* [THE TASK] Retype, word for word, each line between the lines holding "payment method: Visa -> cash" and "balance: 6320.90 -> 5969.41", inclusive, and leave the rest of the data alone.

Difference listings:
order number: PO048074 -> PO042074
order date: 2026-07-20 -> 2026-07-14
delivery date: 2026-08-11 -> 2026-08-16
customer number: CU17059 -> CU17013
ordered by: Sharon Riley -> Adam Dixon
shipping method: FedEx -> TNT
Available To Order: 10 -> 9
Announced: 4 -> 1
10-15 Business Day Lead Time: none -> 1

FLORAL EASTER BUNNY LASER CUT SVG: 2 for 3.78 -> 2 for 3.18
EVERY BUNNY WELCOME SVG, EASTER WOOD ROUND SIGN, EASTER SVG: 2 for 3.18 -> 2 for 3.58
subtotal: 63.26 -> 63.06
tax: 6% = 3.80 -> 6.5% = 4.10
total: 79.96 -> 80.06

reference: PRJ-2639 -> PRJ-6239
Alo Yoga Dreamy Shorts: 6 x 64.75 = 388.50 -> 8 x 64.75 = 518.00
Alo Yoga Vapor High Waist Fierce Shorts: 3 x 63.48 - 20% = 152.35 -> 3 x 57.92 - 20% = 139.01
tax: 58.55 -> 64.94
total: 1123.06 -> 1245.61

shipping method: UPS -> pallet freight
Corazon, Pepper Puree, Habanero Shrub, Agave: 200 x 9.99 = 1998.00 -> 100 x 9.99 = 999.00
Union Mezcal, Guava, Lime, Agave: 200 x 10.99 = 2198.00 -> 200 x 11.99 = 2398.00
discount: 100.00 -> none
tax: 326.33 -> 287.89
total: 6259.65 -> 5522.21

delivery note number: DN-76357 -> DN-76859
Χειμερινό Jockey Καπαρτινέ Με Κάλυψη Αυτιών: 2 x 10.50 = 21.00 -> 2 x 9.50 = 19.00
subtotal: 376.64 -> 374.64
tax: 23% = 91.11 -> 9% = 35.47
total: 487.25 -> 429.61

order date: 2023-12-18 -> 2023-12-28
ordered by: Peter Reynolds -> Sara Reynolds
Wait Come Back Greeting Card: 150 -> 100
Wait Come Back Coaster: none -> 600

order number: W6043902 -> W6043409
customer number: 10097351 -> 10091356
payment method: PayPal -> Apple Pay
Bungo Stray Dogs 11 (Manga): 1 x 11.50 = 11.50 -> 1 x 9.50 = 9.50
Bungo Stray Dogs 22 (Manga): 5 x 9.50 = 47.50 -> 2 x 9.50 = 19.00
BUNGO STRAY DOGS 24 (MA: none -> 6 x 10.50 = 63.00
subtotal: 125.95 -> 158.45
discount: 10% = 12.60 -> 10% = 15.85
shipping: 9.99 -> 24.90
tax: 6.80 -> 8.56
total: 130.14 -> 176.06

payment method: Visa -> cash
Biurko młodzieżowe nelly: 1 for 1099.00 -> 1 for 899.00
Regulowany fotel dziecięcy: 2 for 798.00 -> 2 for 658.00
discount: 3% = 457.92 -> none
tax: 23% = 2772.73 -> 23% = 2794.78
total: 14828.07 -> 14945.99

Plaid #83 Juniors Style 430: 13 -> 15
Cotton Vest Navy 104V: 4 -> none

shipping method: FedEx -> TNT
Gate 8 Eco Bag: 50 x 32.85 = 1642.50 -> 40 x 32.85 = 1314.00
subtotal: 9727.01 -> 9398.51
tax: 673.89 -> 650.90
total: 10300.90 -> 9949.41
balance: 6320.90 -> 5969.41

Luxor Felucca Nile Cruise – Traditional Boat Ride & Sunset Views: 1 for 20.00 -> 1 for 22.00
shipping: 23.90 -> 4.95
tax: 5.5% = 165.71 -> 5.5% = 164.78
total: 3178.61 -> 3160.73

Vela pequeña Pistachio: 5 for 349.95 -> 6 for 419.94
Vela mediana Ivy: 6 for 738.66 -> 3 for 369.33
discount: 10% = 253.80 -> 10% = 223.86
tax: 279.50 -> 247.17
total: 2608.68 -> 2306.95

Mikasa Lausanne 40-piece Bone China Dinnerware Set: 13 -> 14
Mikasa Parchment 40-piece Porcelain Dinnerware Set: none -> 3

* [RESULT FOR THIS EXERCISE]
payment method: Visa -> cash
Biurko młodzieżowe nelly: 1 for 1099.00 -> 1 for 899.00
Regulowany fotel dziecięcy: 2 for 798.00 -> 2 for 658.00
discount: 3% = 457.92 -> none
tax: 23% = 2772.73 -> 23% = 2794.78
total: 14828.07 -> 14945.99

Plaid #83 Juniors Style 430: 13 -> 15
Cotton Vest Navy 104V: 4 -> none

shipping method: FedEx -> TNT
Gate 8 Eco Bag: 50 x 32.85 = 1642.50 -> 40 x 32.85 = 1314.00
subtotal: 9727.01 -> 9398.51
tax: 673.89 -> 650.90
total: 10300.90 -> 9949.41
balance: 6320.90 -> 5969.41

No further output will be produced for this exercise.